What if you could keep everyone happy by simply sharing time equally?

The Scenario

Imagine you are managing a busy help desk where multiple customers call in at the same time. You try to help each person fully before moving to the next, but some calls take much longer, leaving others waiting for a very long time.

The Problem

This first-come, first-served approach causes long waits and frustration. Some customers get stuck waiting while others take up too much time. It's hard to keep things fair and efficient manually.

The Solution

Round Robin scheduling solves this by giving each task or customer a fixed, equal time slice. After that time, it moves to the next task, cycling through all fairly and quickly.

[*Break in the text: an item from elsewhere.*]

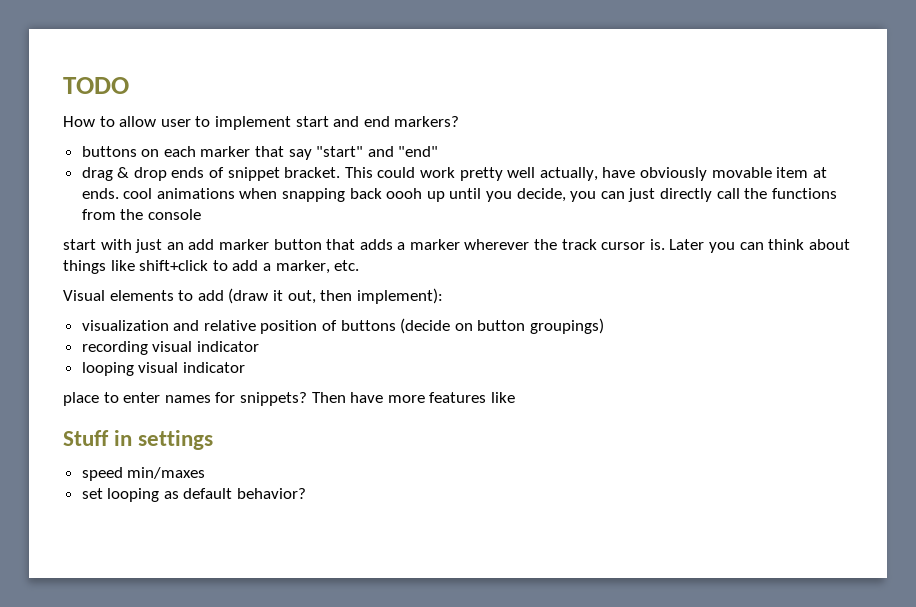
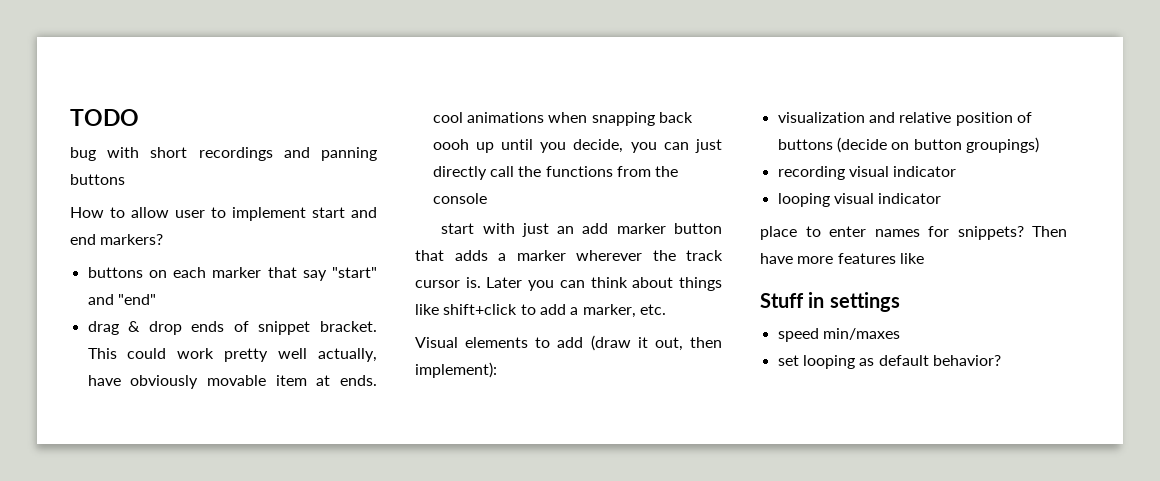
(129, 85) none -> [70,147,377,161] [70,174,125,185] // bug with short recordings and panning buttons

This keeps everyone moving forward without long delays.

Before vs After
Before
while tasks:
    run(tasks[0])  # run one task fully before next
After
while tasks:
    for task in tasks:
        run(task, time_slice)  # run each task for a short time slice
What It Enables

It enables fair and efficient sharing of resources so no task or user waits too long.

Real Life Example

In a classroom, a teacher gives each student a fixed time to speak before moving to the next, ensuring everyone gets a chance to participate.

Key Takeaways

Manual handling of tasks can cause unfair delays.

Round Robin scheduling cycles through tasks with equal time slices.

This method improves fairness and responsiveness in multitasking.